To achieve sufficient cloud detection sensitivity, a relatively low frequency (i.e. <94 GHz) radar would require an enormous antenna and high peak power. At frequencies much greater than 100 GHz, a large antenna and high peak power are also needed due to rapid signal attenuation through cloud absorption. Furthermore, technologies at such high frequencies are less well developed. The 94-GHz frequency chosen by CPR offers the best compromise, meeting performance within the spacecraft resources. In fact, most existing airborne cloud radars operate at 94 GHz. These airborne radars provide extensive heritage for CPR on instrument design and technology, data processing, and retrieval algorithms. A primary frequency allocation of 94 GHz for spaceborne cloud radar sensing has been formally approved at the 1997 World Radio Conference.

CPR System Characteristics

Nominal Frequency 94 GHz
Pulse Width 3.3 µsec
PRF 4300 Hz
Minimum Detectable Z* < -29 dBZ
Data Window 0-25 km
Antenna Size 1.85 m
Dynamic Range 70 dB
Integration Time 0.16 sec
Nadir Angle (since 15 Aug 2006***) 0.16°
Vertical Resolution 500 m
Cross-track Resolution 1.4 km
Along-track Resolution** 1.7 km
Data Rate 20 kbps

*Equivalent radar reflectivity that gives a mean power equal to the standard deviation after integration and noise subtraction. Atmospheric attenuation is not included.

**The along-track resolution is based on averaging the instantaneous footprint over the integration time. Based on purely geometric arguments, the along-track resolution would be approximately 2.5 km. However, a more rigorous convolution calculation gives an along-track resolution of 1.7 km, as shown in the table.

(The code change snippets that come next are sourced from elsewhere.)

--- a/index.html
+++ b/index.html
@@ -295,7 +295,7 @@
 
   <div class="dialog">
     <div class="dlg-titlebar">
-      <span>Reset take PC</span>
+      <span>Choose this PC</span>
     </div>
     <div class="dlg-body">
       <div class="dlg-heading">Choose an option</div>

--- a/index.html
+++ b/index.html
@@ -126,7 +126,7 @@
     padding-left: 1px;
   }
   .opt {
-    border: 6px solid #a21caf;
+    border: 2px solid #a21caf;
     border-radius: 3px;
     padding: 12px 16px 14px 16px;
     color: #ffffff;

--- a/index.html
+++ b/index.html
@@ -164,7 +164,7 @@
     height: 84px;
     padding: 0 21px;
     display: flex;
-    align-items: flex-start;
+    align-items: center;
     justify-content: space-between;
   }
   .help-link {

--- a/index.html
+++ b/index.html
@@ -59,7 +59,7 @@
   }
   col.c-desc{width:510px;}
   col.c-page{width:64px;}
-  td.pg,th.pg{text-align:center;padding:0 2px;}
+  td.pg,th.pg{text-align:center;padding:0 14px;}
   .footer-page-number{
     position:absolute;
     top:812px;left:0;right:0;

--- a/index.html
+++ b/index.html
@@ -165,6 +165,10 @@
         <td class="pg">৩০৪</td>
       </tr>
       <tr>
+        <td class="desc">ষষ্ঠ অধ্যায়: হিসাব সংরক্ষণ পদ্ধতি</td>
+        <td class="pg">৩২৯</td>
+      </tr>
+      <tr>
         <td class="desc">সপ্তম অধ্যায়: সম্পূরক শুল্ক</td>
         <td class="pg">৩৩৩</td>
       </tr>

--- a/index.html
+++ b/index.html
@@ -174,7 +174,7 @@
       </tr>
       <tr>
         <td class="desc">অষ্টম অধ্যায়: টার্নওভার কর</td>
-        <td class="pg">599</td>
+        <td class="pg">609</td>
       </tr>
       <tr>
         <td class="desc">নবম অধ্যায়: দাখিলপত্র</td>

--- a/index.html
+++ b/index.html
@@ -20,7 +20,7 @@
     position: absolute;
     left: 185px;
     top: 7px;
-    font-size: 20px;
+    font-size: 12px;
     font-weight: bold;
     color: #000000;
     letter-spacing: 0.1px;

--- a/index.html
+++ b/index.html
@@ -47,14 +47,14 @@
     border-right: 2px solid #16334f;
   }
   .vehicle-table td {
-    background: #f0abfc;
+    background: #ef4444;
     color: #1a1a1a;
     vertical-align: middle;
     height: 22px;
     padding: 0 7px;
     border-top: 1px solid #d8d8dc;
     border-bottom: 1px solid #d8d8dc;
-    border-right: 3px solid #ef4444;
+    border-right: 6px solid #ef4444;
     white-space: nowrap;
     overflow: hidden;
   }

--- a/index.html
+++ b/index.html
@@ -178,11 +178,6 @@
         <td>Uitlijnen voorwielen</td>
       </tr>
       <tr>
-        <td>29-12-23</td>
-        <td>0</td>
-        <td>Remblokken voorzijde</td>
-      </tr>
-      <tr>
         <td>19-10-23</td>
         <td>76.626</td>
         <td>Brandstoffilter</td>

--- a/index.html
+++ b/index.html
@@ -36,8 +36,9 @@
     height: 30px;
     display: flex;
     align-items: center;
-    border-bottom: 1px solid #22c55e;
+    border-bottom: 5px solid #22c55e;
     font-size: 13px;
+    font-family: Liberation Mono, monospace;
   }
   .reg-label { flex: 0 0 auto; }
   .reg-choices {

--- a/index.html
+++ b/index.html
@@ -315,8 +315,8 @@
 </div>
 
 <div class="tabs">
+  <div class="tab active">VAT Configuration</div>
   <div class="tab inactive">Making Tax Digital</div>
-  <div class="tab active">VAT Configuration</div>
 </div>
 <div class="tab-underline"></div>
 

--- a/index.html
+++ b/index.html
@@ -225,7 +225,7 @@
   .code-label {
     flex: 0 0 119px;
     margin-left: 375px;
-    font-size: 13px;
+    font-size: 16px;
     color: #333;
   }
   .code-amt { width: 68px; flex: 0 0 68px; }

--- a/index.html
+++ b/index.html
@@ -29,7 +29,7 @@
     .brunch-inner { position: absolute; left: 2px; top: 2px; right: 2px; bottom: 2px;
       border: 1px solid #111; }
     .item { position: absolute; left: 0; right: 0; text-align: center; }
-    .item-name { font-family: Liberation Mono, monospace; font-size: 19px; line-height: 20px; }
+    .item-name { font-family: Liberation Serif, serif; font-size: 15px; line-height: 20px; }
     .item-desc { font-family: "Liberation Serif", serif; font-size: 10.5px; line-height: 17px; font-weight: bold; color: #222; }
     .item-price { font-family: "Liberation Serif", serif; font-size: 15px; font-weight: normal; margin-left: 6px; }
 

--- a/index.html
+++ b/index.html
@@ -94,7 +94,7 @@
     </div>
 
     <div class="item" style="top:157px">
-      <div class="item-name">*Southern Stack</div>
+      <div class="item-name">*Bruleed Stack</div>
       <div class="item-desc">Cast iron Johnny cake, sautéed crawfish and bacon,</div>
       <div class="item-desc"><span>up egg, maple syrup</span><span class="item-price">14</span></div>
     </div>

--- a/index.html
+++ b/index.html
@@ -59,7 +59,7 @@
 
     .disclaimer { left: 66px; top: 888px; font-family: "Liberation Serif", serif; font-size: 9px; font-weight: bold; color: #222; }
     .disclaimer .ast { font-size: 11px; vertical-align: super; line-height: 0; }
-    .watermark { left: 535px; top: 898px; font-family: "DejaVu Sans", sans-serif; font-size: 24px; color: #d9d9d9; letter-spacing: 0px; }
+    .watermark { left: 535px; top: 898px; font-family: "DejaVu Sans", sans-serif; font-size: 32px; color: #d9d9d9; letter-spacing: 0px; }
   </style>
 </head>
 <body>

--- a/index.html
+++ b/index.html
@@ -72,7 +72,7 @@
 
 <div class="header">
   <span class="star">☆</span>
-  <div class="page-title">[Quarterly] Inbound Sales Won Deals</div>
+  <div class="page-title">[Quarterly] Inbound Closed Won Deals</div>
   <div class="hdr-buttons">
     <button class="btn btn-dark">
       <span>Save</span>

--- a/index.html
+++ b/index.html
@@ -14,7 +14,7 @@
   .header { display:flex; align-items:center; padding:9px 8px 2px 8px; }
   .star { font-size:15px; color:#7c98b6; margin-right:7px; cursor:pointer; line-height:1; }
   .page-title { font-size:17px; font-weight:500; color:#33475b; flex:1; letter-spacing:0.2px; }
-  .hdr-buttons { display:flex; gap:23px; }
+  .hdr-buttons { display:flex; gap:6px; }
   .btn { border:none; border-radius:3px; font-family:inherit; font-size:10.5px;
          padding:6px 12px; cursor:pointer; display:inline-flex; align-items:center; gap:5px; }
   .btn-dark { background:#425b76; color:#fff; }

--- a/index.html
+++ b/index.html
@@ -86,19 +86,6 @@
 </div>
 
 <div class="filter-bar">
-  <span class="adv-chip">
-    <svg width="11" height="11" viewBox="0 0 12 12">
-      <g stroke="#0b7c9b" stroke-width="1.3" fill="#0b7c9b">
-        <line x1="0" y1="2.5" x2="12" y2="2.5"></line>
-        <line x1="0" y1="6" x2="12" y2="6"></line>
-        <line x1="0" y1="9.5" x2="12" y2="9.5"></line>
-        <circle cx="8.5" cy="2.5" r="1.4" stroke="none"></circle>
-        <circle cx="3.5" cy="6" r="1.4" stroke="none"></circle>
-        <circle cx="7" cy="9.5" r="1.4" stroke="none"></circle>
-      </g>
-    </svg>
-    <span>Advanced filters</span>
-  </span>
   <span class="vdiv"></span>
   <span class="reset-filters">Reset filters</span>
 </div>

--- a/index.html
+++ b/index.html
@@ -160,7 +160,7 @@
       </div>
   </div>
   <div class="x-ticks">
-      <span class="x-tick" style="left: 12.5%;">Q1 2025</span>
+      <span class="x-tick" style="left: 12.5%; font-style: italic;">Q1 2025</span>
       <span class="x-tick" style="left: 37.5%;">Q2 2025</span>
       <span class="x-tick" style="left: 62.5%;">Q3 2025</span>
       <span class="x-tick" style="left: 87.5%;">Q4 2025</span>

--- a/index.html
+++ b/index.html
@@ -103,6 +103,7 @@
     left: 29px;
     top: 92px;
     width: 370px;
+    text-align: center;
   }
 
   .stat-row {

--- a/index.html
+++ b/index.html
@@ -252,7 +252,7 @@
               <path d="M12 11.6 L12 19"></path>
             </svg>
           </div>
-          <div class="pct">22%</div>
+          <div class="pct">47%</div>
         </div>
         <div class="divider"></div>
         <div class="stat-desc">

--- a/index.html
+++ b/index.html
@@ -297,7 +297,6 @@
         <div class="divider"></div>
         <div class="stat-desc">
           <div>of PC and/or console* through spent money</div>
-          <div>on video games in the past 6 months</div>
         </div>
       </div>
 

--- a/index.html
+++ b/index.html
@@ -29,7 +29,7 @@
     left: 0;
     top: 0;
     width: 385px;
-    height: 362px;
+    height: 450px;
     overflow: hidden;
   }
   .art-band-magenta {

***Nadir angles were changed from approx. 1.71° to 0.0° on 7 July 2006 and from 0.0° to 0.16° on 15 August 2006

The CPR capitalizes on existing radar expertise and experience at JPL. Other radars already flown successfully or being developed by JPL include the SEASAT SAR, SIR-A, SIR-B, SIR-C, SRTM, Cassini Radar, NSCAT, QuickScat, and SeaWinds.